Being a woman of color who has cracked her mask in this world makes one become even more deeply connected to the pain that exists in these war zones. We become exposed to the efforts of a white world trying to erase our existence, but we also become exposed to a dystopic patriarchal society – even among our brothers of color – that also seek to null our true power and beauty, either because they do not understand it or are intimidated by it (therefore the need to control or undermine it). The product of males of color feeling powerless in a white society is the sexually violated woman of color. When boys and men of color are given no spaces with which to experience or understand authentic power, they take up the white man’s illusion of power – to conquer and control- and turn it on their own women (and in other ways, on each other). This results in communities of masks laden with false power and bodies with limited abilities to feel love and security, communities of unknown or lost identities.

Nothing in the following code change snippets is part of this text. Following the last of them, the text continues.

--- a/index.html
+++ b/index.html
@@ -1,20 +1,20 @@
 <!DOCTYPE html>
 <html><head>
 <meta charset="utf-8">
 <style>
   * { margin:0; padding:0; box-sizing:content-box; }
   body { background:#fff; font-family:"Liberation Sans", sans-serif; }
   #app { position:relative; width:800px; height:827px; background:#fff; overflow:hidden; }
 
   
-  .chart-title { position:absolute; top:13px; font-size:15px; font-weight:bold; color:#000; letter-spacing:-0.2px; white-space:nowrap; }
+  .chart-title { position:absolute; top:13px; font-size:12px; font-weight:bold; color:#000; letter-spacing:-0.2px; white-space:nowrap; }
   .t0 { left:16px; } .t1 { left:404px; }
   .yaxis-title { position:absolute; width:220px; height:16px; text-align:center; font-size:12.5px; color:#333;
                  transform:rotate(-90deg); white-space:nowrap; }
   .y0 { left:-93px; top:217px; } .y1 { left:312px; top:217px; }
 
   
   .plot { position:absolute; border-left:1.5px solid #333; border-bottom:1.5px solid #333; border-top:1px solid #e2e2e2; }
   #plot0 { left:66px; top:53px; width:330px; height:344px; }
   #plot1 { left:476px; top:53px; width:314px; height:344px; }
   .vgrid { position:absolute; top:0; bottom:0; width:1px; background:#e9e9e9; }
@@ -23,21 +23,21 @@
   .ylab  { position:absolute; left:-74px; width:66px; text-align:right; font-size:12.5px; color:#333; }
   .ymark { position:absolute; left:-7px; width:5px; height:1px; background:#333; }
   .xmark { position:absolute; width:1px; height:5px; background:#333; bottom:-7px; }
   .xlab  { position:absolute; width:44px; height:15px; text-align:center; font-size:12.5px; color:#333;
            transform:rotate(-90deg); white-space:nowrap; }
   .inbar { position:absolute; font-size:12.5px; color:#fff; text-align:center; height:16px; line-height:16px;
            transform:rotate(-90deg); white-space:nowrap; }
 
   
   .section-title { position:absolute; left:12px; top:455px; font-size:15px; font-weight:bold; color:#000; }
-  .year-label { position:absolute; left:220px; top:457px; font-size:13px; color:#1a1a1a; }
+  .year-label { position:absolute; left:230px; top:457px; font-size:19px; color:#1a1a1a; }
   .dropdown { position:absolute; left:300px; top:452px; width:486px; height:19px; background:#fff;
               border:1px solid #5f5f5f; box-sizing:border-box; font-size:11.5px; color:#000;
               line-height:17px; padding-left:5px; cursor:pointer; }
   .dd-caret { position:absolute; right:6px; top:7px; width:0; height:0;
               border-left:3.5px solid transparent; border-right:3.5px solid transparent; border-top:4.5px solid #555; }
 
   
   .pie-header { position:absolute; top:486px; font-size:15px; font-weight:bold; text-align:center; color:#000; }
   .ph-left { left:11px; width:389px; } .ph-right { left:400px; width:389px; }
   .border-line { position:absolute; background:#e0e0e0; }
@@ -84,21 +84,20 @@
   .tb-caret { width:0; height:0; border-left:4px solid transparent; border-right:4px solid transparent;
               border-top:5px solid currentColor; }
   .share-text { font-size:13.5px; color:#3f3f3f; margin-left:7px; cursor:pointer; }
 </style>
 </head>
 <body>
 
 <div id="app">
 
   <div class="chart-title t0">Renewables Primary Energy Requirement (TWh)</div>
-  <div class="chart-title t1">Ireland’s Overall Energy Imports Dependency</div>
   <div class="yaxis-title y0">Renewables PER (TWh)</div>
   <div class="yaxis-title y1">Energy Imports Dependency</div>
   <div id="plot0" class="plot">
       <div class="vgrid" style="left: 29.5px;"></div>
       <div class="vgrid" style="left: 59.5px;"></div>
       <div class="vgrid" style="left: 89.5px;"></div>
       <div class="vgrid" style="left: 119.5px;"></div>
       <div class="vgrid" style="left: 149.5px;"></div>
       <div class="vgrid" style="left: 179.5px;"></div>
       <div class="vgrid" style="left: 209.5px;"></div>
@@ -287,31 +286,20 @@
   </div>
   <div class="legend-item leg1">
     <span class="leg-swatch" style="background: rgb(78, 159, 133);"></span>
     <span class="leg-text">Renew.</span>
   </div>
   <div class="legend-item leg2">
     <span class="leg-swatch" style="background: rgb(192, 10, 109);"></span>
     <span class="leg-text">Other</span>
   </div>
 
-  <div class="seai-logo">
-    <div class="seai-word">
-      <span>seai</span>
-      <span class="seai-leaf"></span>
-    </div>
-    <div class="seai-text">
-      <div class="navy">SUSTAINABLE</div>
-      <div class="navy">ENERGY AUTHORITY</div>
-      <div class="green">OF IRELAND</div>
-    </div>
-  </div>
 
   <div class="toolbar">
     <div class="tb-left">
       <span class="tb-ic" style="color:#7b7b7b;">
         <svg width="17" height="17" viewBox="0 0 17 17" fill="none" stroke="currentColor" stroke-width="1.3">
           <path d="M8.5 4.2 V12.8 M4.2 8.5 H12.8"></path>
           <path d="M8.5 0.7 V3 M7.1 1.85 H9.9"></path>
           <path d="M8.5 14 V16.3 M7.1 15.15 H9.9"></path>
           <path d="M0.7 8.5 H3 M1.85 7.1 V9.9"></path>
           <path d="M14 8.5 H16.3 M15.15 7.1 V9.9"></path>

The perseverance of love between my lover and I, consists of a lifetime series of attempts to know ourselves, discover true power, and share our unfolding selves with each other. One element of our love is essential if it is to survive in a world where freedom is an alien concept, and that is – our love must have the ability to overcome oppression – oppression embedded within ourselves, oppression perpetuated in society. We are left with no tools but our own developing imaginations and the courage to take on this challenge, and courage is essential if we are to walk and love and speak without masks. It takes an enormous amount of trust amongst ourselves to take on this task. We are still in the process of fully understanding and realizing love, although our imperfect attempts are miracles because against the weighty odds, we persistently choose to exist, to find our highest selves within ourselves and between each other, to love, in the context of deliberate numbness and inadvertent hate.